Electro-Hydro-Dynamic (EHD) printing is a flexible multi-modal sensor fabrication method because of its direct printing capability of a wide range of materials onto substrates with non-uniform topographies. In past work we designed interdigitated comb electrodes as a sensing element and printed piezoresistive strain sensors using customized EHD printable PEDOT:PSS based inks. We formulated a PEDOT:PSS derivative ink, by mixing PEDOT:PSS and DMSO. Bending induced characterization tests of prototyped sensors showed high sensitivity and sufficient stability.

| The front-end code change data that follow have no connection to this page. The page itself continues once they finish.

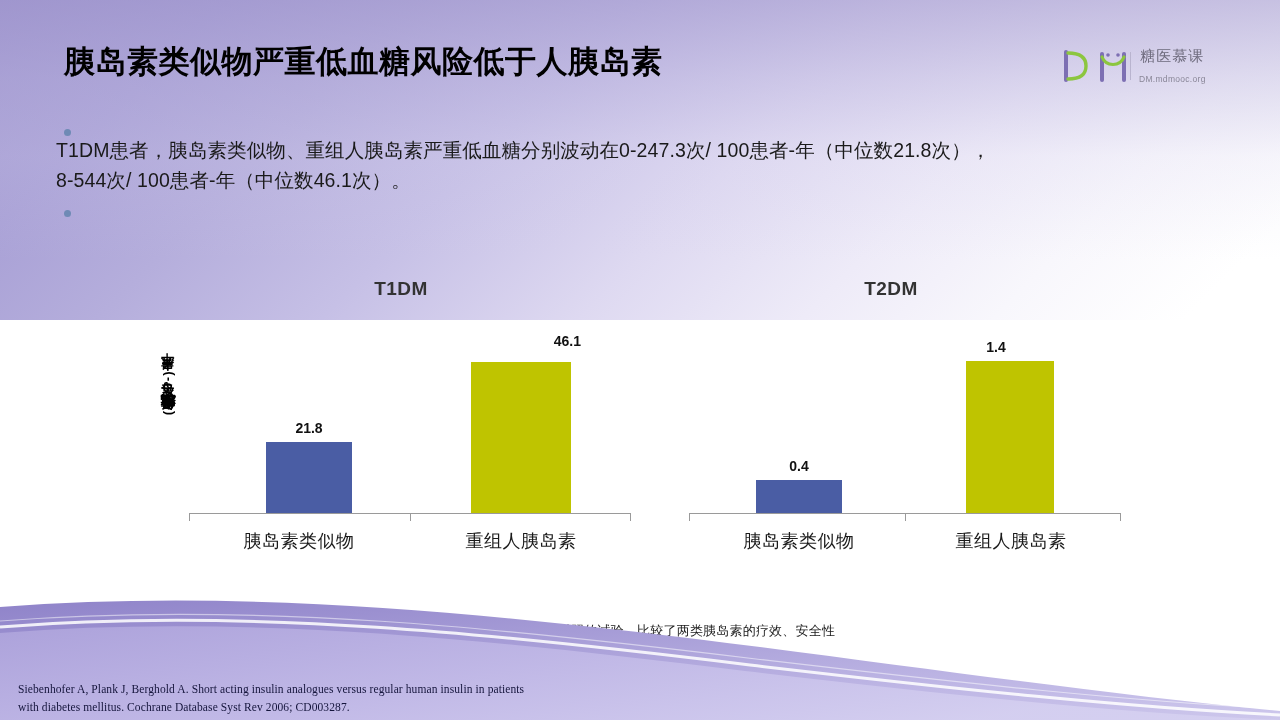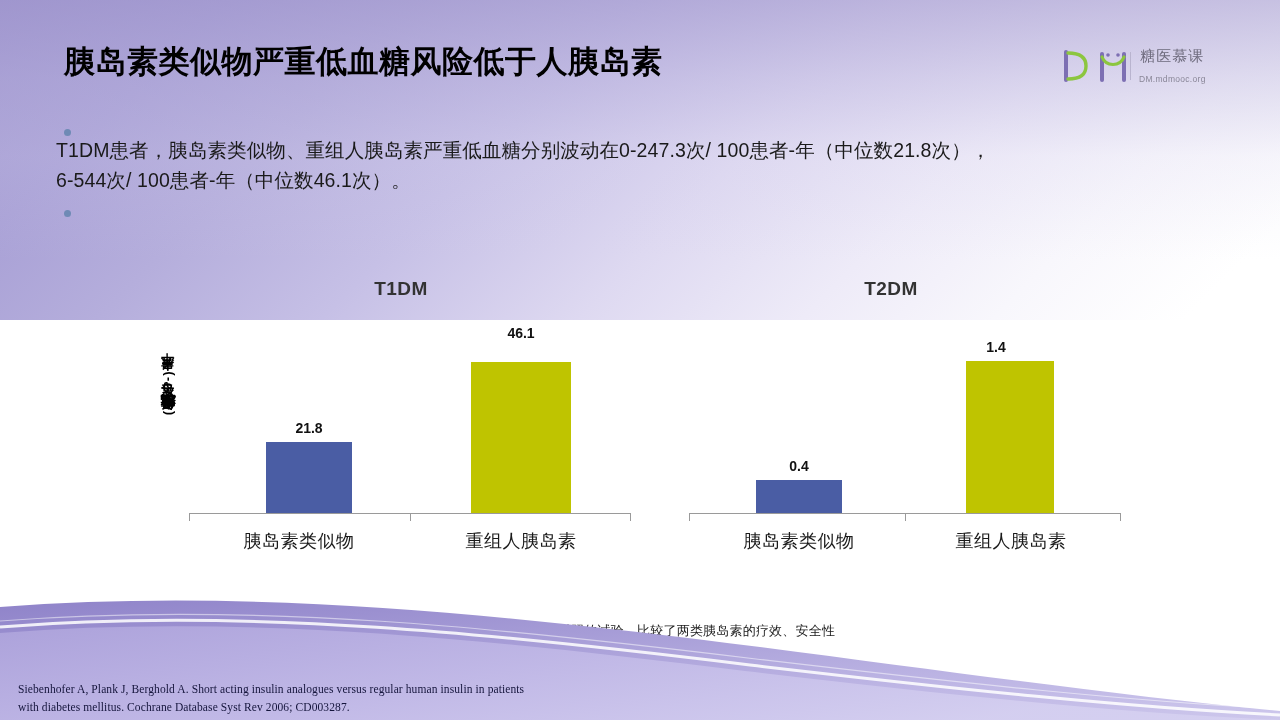--- a/index.html
+++ b/index.html
@@ -151,21 +151,21 @@
       <div class="logo-cn">糖医慕课</div>
       <div class="logo-url">DM.mdmooc.org</div>
     </div>
   </div>
 
   <div class="bullets">
     <div class="bullet-row">
       <div class="bullet-dot"></div>
       <div class="bullet-text">
         <div>T1DM患者，胰岛素类似物、重组人胰岛素严重低血糖分别波动在0-247.3次/ 100患者-年（中位数21.8次），</div>
-        <div>6-544次/ 100患者-年（中位数46.1次）。</div>
+        <div>8-544次/ 100患者-年（中位数46.1次）。</div>
       </div>
     </div>
     <div class="bullet-row">
       <div class="bullet-dot"></div>
     </div>
   </div>
 
   <div class="chart-area">
 
     <div class="chart" id="chart-t1dm" style="left:120px; width:500px;">
@@ -175,21 +175,21 @@
         <span>低血糖发生率</span>
         <span style="font-size:13px;">(次/每100患者-年)</span>
       </div>
 
       <div class="plot">
 
         <div class="bar" id="t1-bar-0" style="left: 115px; width: 86px; background: rgb(74, 93, 164); height: 71.2133px;"></div>
         <div class="bar" id="t1-bar-1" style="left: 320px; width: 100px; background: rgb(191, 196, 0); height: 150.593px;"></div>
 
         <div class="bar-label" id="t1-val-0" style="left: 98px; top: 154.787px;">21.8</div>
-        <div class="bar-label" id="t1-val-1" style="left: 310px; top: 60px;">46.1</div>
+        <div class="bar-label" id="t1-val-1" style="left: 310px; top: 68px; text-align: right;">46.1</div>
 
         <div class="axis-line" style="left:38px; width:442px; top:248px;"></div>
         <div class="tick" style="left:38px;  top:248px;"></div>
         <div class="tick" style="left:259px; top:248px;"></div>
         <div class="tick" style="left:479px; top:248px;"></div>
 
         <div class="cat-label" style="left:38px;  top:264px;">胰岛素类似物</div>
         <div class="cat-label" style="left:260px; top:264px;">重组人胰岛素</div>
       </div>
     </div>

In this paper, we describe SkinCells, robot skin sensor arrays integrated with electronic modules. 4x4 EHD-printed arrays of strain sensors was packaged onto Kapton sheets and silicone encapsulant and interconnected to a custom electronic module that consists of a microcontroller, Wheatstone bridge with adjustable digital potentiometer, multiplexer, and serial communication unit. Thus, SkinCell’s electronics can be used for signal acquisition, conditioning, and networking between sensor modules. Several SkinCells were loaded with controlled pressure, temperature and humidity testing apparatuses, and testing results are reported in this paper.

Paper Details

Date Published: 13 May 2016
PDF: 12 pages
Proc. SPIE 9859, Sensors for Next-Generation Robotics III, 98590K (13 May 2016); doi: 10.1117/12.2225411
Show Author Affiliations
Fahad Mirza, Univ. of Texas at Arlington Research Institute (United States)
Ritvij R. Sahasrabuddhe, Univ. of Texas at Arlington Research Institute (United States)
Joshua R. Baptist, Univ. of Louisville (United States)
Muthu B. J. Wijesundara, Univ. of Texas at Arlington Research Institute (United States)
Woo H. Lee, Univ. of Texas at Arlington Research Institute (United States)
Dan O. Popa, Univ. of Louisville (United States)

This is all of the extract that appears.